Ну, вот это опять-таки тот же самый случай, когда, правда за деньги, но вступаешь в этот поток мировой культуры… Здесь сидел Оден. Ну, это мои святые. Здесь сидел Стравинский, кто угодно. Монтале. Фантастический идиосинкратический господин. Может быть, один из самых крупных комплиментов, который я когда бы то ни было слышал… В семьдесят первом году или в семьдесят втором приезжаю к Джанни Буттафаве, итальянскому переводчику Достоевского и моему другу. Я ему дал какие-то свои стишки, он говорит: «Я попробую перевести». Вот я ему дал, он продержал две ночи или три ночи, потом приходит ко мне и говорит: «Слушай, знаешь, что это мне больше всего напоминает?» Я говорю: «Что?» Он говорит: «„Сатуру“ Монтале». Знаешь, да? Это было приятно.
Я переводил итальянцев. Умберто Сабу, скажем. Квазимодо переводил совершенным мальчишкой. Исключительно по своей собственной воле. Я помню, «Фальшивая и подлинная зелень» у него был сборник. «Давно жизнь перестала быть сердцебиеньем и состраданьем, превратившись в плеск холодной крови, зараженной смертью…» Я думаю, что-то произошло. Вот об этом интересно. Я не знаю, Женька. Вот дай попробую изложить эту вещь, посмотрим, как это тебе понравится.

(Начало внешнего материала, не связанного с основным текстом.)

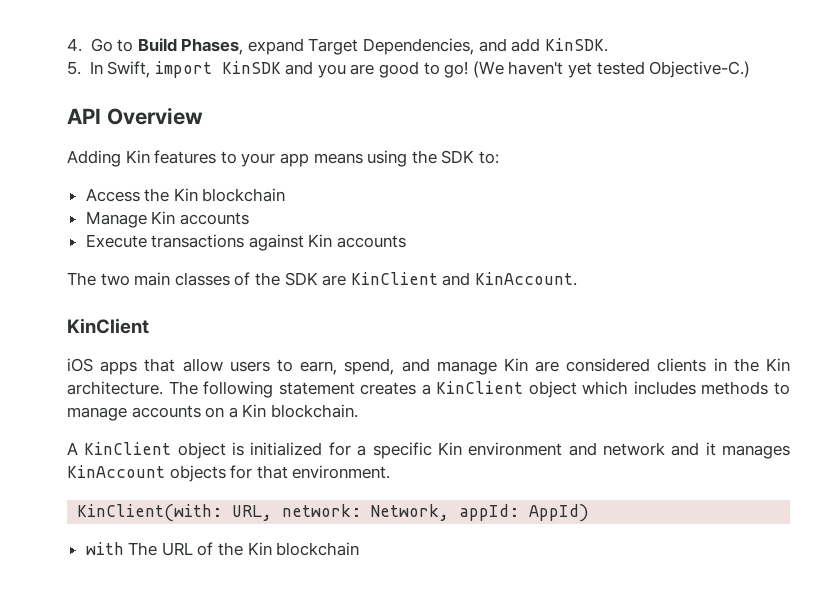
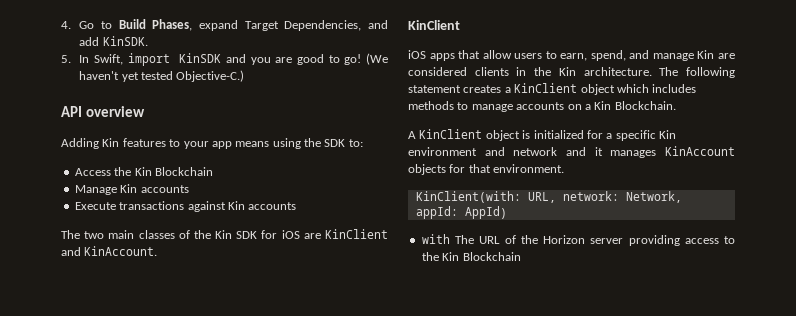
[106,107,203,125] Overview -> [85,106,145,117] overview
[202,188,286,202] blockchain -> [154,167,213,176] Blockchain
[284,272,318,286] SDK -> [215,230,300,239] Kin SDK for iOS
[270,404,358,418] blockchain. -> [614,101,676,110] Blockchain.
[247,542,360,556] Kin blockchain -> [543,235,735,246] [421,252,521,261] Horizon server providing access to the Kin Blockchain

В родном городе у нас, у меня по крайней мере, на основании вот тех самых итальянских поэтов – на основании Сальваторе Квазимодо, его тогда переводил Слуцкий, по-моему, и еще кто-то, да и я тоже; на основании того же Умберто Сабы; немножко на основании этих солоновичевских переводов Монтале и так далее, и так далее, у меня возникла идея, какой-то образ даже не Италии, а того, что я называл Италией. И это для меня было, может быть, самое интересное на свете. Знаешь, если это объяснять картинкой, то это такая акварель – немножечко голубого неба, обломочки какие-то колонн и где-то немножко травки. Да? Вот на фоне какой-то серой или даже коричневатой обложечки, знаешь, такой бумажной. То есть как вот в свое время издавались книжки в
И вот возникла эта Италия. И видимо, я тут живу, сюда наезжаю, не то чтобы в поисках этой Италии, но вот с этой Италией… Может быть, я ее и проецирую.